> **To do**:
Please copy out every line of the data word for word.

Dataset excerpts
######
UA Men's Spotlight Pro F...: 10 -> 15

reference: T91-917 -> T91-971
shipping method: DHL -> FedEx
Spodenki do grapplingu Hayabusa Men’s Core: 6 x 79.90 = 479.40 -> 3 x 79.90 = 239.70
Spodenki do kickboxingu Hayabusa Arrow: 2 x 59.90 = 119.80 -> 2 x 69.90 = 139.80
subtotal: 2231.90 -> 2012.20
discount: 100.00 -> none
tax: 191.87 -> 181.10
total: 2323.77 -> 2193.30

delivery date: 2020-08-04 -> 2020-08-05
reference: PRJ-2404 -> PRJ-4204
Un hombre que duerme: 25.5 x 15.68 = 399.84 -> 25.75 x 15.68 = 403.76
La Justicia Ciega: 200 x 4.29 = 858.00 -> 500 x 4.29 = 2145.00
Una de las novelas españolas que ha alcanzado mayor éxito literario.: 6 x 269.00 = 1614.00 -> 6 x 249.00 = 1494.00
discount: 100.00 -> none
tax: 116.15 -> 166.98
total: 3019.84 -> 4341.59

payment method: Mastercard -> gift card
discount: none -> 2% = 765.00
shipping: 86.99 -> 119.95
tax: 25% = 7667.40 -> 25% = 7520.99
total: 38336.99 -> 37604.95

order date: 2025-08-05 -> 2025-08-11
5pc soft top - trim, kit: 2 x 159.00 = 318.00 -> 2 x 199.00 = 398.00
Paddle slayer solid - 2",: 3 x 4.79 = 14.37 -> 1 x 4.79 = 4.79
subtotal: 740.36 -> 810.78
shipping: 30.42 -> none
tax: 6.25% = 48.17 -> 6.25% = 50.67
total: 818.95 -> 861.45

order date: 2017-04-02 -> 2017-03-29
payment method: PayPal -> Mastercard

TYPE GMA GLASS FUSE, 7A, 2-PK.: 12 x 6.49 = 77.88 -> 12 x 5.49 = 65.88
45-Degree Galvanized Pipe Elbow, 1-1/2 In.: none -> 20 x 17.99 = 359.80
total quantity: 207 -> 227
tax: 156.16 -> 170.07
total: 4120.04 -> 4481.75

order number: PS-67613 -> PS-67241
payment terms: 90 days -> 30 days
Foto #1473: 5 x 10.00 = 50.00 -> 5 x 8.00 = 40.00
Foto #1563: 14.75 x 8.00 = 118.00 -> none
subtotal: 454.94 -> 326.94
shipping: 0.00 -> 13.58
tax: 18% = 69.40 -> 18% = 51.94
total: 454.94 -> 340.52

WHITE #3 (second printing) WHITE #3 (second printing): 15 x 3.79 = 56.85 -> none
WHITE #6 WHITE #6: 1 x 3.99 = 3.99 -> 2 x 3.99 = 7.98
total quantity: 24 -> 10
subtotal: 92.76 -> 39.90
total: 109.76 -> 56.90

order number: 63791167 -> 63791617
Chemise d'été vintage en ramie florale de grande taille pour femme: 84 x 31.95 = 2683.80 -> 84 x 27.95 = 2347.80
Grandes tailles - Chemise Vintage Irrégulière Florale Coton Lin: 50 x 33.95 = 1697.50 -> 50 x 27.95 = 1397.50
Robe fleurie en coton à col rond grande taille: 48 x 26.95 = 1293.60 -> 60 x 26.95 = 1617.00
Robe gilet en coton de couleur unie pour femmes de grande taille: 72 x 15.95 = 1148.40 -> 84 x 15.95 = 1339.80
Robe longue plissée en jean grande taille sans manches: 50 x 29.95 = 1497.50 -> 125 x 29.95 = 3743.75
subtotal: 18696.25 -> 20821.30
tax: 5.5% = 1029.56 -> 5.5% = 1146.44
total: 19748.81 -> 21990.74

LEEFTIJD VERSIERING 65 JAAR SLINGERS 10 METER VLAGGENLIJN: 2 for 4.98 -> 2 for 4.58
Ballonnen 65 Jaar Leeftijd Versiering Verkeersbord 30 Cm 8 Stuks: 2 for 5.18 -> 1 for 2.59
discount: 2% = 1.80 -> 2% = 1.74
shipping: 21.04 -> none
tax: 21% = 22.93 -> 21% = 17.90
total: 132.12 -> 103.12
######
> **Solution for this task**:
UA Men's Spotlight Pro F...: 10 -> 15

reference: T91-917 -> T91-971
shipping method: DHL -> FedEx
Spodenki do grapplingu Hayabusa Men’s Core: 6 x 79.90 = 479.40 -> 3 x 79.90 = 239.70
Spodenki do kickboxingu Hayabusa Arrow: 2 x 59.90 = 119.80 -> 2 x 69.90 = 139.80
subtotal: 2231.90 -> 2012.20
discount: 100.00 -> none
tax: 191.87 -> 181.10
total: 2323.77 -> 2193.30

delivery date: 2020-08-04 -> 2020-08-05
reference: PRJ-2404 -> PRJ-4204
Un hombre que duerme: 25.5 x 15.68 = 399.84 -> 25.75 x 15.68 = 403.76
La Justicia Ciega: 200 x 4.29 = 858.00 -> 500 x 4.29 = 2145.00
Una de las novelas españolas que ha alcanzado mayor éxito literario.: 6 x 269.00 = 1614.00 -> 6 x 249.00 = 1494.00
discount: 100.00 -> none
tax: 116.15 -> 166.98
total: 3019.84 -> 4341.59

payment method: Mastercard -> gift card
discount: none -> 2% = 765.00
shipping: 86.99 -> 119.95
tax: 25% = 7667.40 -> 25% = 7520.99
total: 38336.99 -> 37604.95

order date: 2025-08-05 -> 2025-08-11
5pc soft top - trim, kit: 2 x 159.00 = 318.00 -> 2 x 199.00 = 398.00
Paddle slayer solid - 2",: 3 x 4.79 = 14.37 -> 1 x 4.79 = 4.79
subtotal: 740.36 -> 810.78
shipping: 30.42 -> none
tax: 6.25% = 48.17 -> 6.25% = 50.67
total: 818.95 -> 861.45

order date: 2017-04-02 -> 2017-03-29
payment method: PayPal -> Mastercard

TYPE GMA GLASS FUSE, 7A, 2-PK.: 12 x 6.49 = 77.88 -> 12 x 5.49 = 65.88
45-Degree Galvanized Pipe Elbow, 1-1/2 In.: none -> 20 x 17.99 = 359.80
total quantity: 207 -> 227
tax: 156.16 -> 170.07
total: 4120.04 -> 4481.75

order number: PS-67613 -> PS-67241
payment terms: 90 days -> 30 days
Foto #1473: 5 x 10.00 = 50.00 -> 5 x 8.00 = 40.00
Foto #1563: 14.75 x 8.00 = 118.00 -> none
subtotal: 454.94 -> 326.94
shipping: 0.00 -> 13.58
tax: 18% = 69.40 -> 18% = 51.94
total: 454.94 -> 340.52

WHITE #3 (second printing) WHITE #3 (second printing): 15 x 3.79 = 56.85 -> none
WHITE #6 WHITE #6: 1 x 3.99 = 3.99 -> 2 x 3.99 = 7.98
total quantity: 24 -> 10
subtotal: 92.76 -> 39.90
total: 109.76 -> 56.90

order number: 63791167 -> 63791617
Chemise d'été vintage en ramie florale de grande taille pour femme: 84 x 31.95 = 2683.80 -> 84 x 27.95 = 2347.80
Grandes tailles - Chemise Vintage Irrégulière Florale Coton Lin: 50 x 33.95 = 1697.50 -> 50 x 27.95 = 1397.50
Robe fleurie en coton à col rond grande taille: 48 x 26.95 = 1293.60 -> 60 x 26.95 = 1617.00
Robe gilet en coton de couleur unie pour femmes de grande taille: 72 x 15.95 = 1148.40 -> 84 x 15.95 = 1339.80
Robe longue plissée en jean grande taille sans manches: 50 x 29.95 = 1497.50 -> 125 x 29.95 = 3743.75
subtotal: 18696.25 -> 20821.30
tax: 5.5% = 1029.56 -> 5.5% = 1146.44
total: 19748.81 -> 21990.74

LEEFTIJD VERSIERING 65 JAAR SLINGERS 10 METER VLAGGENLIJN: 2 for 4.98 -> 2 for 4.58
Ballonnen 65 Jaar Leeftijd Versiering Verkeersbord 30 Cm 8 Stuks: 2 for 5.18 -> 1 for 2.59
discount: 2% = 1.80 -> 2% = 1.74
shipping: 21.04 -> none
tax: 21% = 22.93 -> 21% = 17.90
total: 132.12 -> 103.12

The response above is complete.